Richter 10
The techs were gaping as they looked out the large ship’s bubble ports. The sight of Tokyo spread out beneath them would take anyone’s breath away. The buildings of a major city dominated the landscape, yet it was the surrounding city, the ramshackle dwellings of thirty-three million people, that commanded the attention. Wooden houses jammed together along narrow streets made it look like a patchwork quilt. Millions of wooden houses. More houses than the human mind could truly imagine. Only seeing was believing.
But what was worse were the huge propane tanks sitting beside the dwellings, sometimes dwarfing them. They still used gas here. When the quake started—and it would start soon—the fires would ignite quickly. Within fifteen minutes a third of Tokyo would burn to the ground, a half million buildings destroyed. Crane’s arm hurt.
“You’re a damned fool to come out here,” Hill said, “chasin’ after EQs like you ain’t done since ’28. Somebody ought to get you to a psychiatrist.”
“You are the most disagreeable man I’ve ever known,” Crane said. “Why I put up with you is a mystery to me.”
“You need me, because you’re too much of a baby to look out for yourself. Hell, you’d’a been dead twenty times over if it wasn’t for me. And I’m here to tell you now, that this may be the twenty-first time. I’ll bet you Doc Bowman didn’t give you the okay for this.”
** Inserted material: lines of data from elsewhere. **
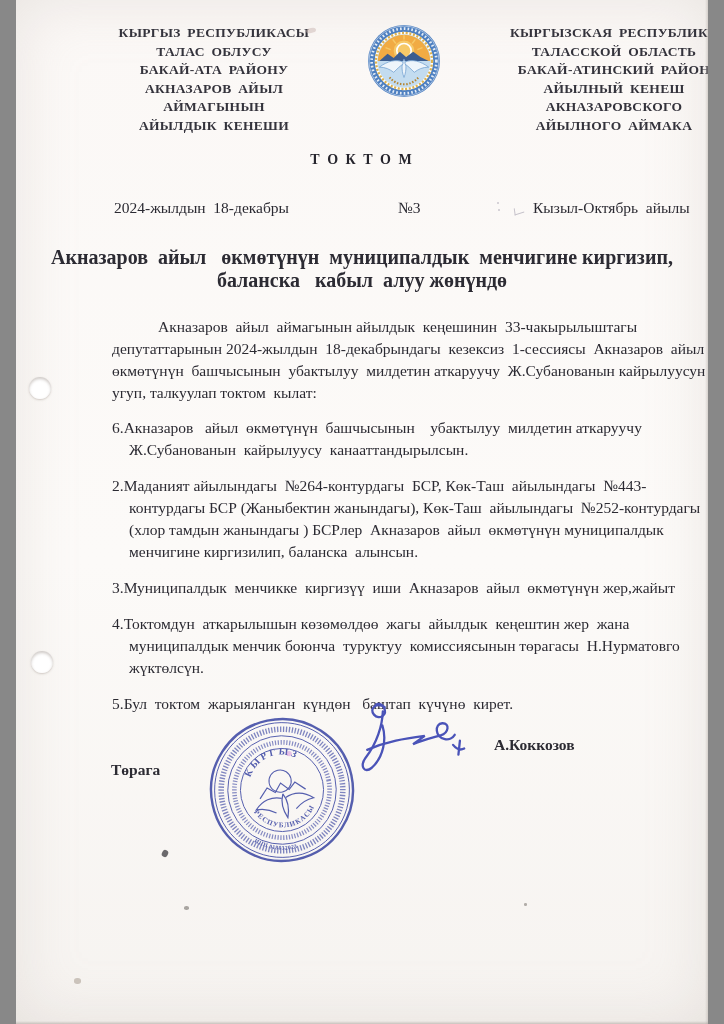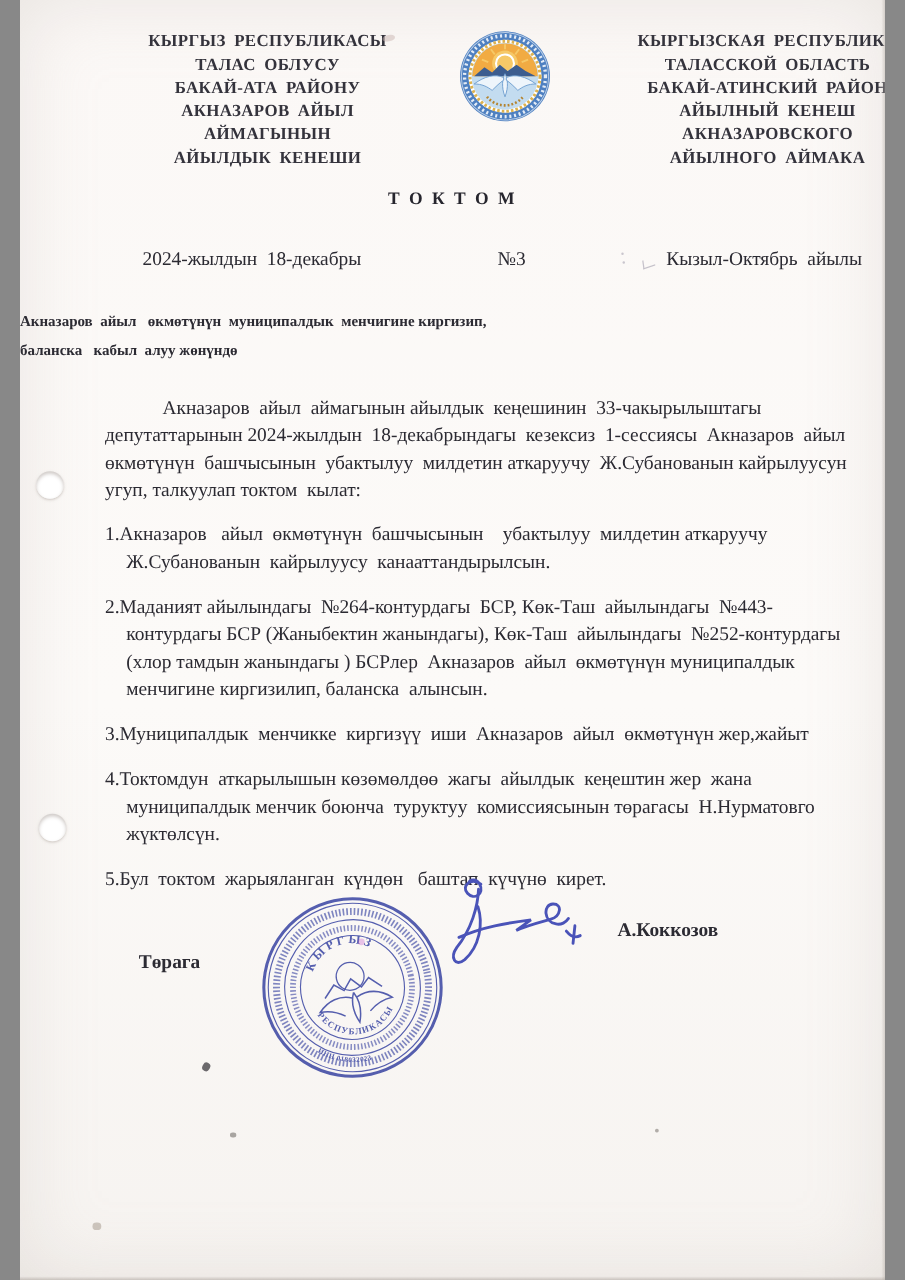--- a/index.html
+++ b/index.html
@@ -32,7 +32,7 @@
   .pencil-check{position:absolute;left:498px;top:8px;width:9px;height:6px;border-left:1.5px solid #9a95a6;border-bottom:1.5px solid #9a95a6;transform:rotate(-18deg) skewX(-10deg);opacity:.55;}
   .pencil-dots{position:absolute;left:481px;top:3px;width:2px;height:2px;background:#9a95a6;border-radius:50%;box-shadow:1px 7px 0 #9a95a6;opacity:.5;}
 
-  .subject{position:absolute;top:246px;left:0;width:100%;text-align:left;font-weight:bold;font-size:12px;line-height:23px;color:#2c2b33;}
+  .subject{position:absolute;top:246px;left:0;width:100%;text-align:center;font-weight:bold;font-size:20px;line-height:23px;color:#2c2b33;}
   .subject div{white-space:pre;}
 
   .body{position:absolute;top:316px;left:68px;width:624px;font-size:15.5px;line-height:22px;}

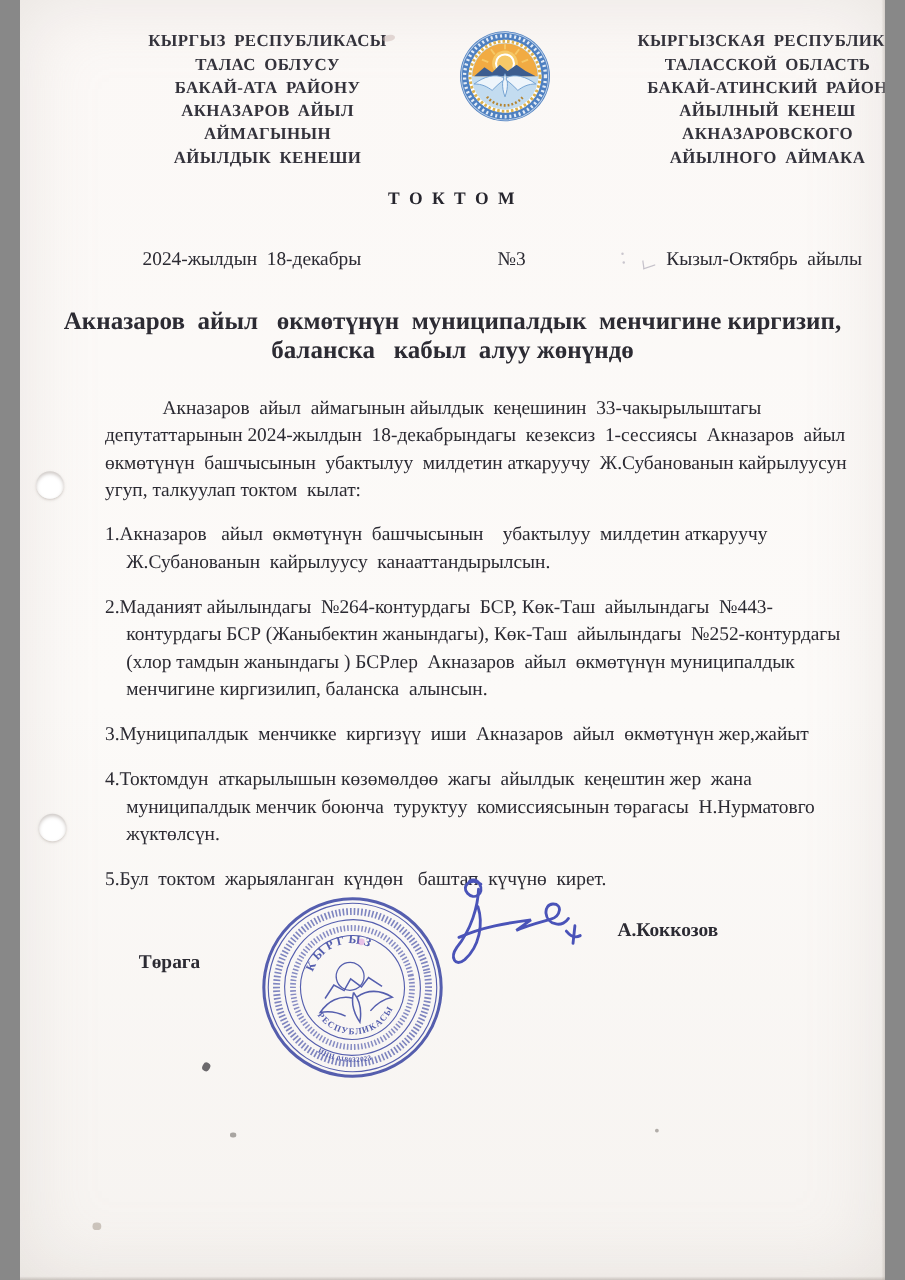--- a/index.html
+++ b/index.html
@@ -36,7 +36,7 @@
   .subject div{white-space:pre;}
 
   .body{position:absolute;top:316px;left:68px;width:624px;font-size:15.5px;line-height:22px;}
-  .body .line{white-space:pre-wrap;}
+  .body .line{white-space:pre-wrap;margin-left:28px;}
   .intro{margin-bottom:13px;}
   .intro .line:first-child{text-indent:46px;}
   .item{margin-bottom:14px;}

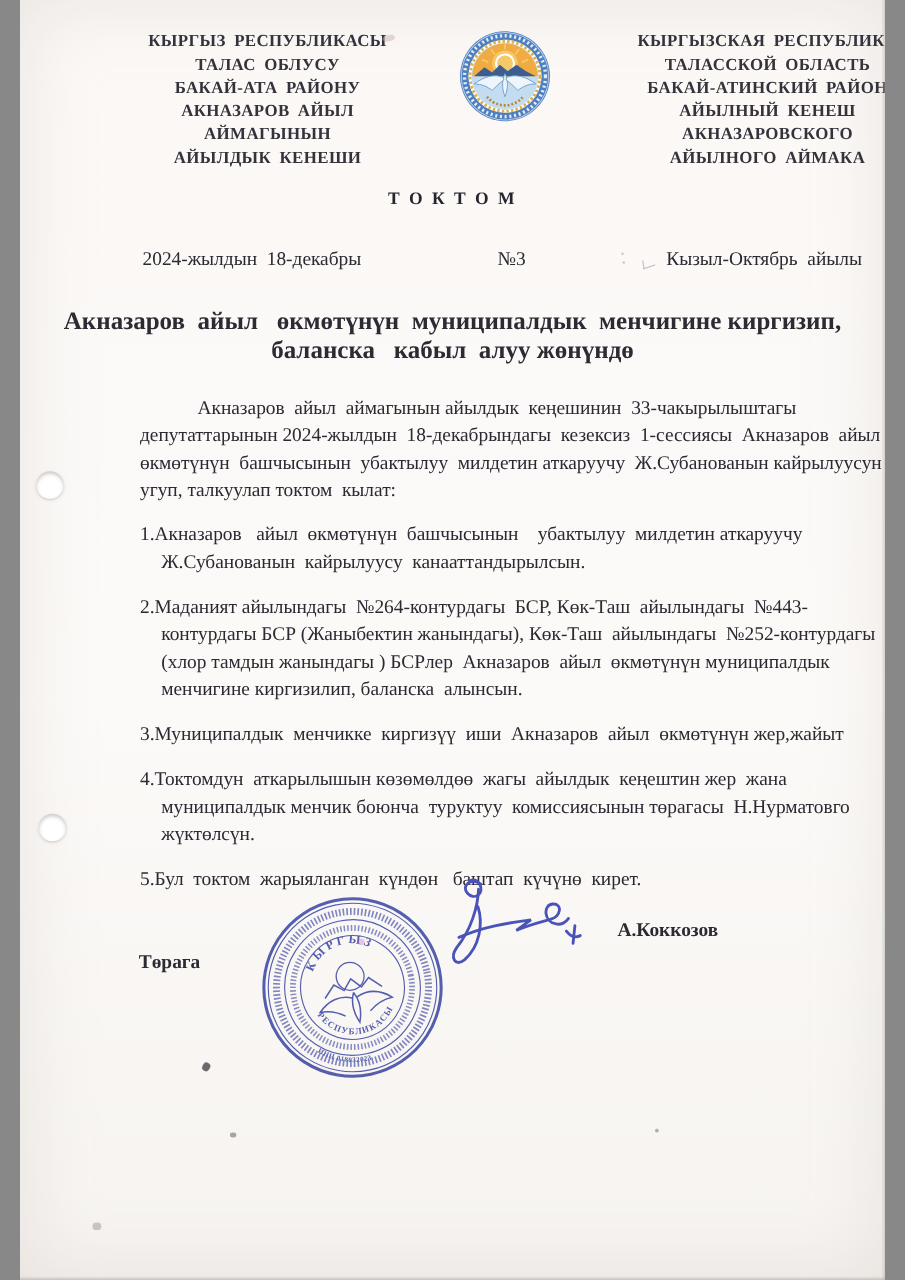--- a/index.html
+++ b/index.html
@@ -132,7 +132,7 @@
     </div>
 
     <div class="item">
-      <div class="line">1.Акназаров   айыл  өкмөтүнүн  башчысынын    убактылуу  милдетин аткаруучу</div>
+      <div class="line">6.Акназаров   айыл  өкмөтүнүн  башчысынын    убактылуу  милдетин аткаруучу</div>
       <div class="line">Ж.Субанованын  кайрылуусу  канааттандырылсын.</div>
     </div>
“Didn’t tell him,” Crane said. He hadn’t been able to shake Bowman since his brush with colon cancer the year before. It had been caused by radiation exposure during the fight at Imperial Valley. The cancer was why he was here, wanting to experience a massive earthquake once more. It had been seventeen years since he’d allowed himself to visit a quake site—he was flagellating himself; Burt was right about that—yet as great as his pain and loathing for the Beast, so too was the exultation and excitement. The Beast provoked an exquisite enmity.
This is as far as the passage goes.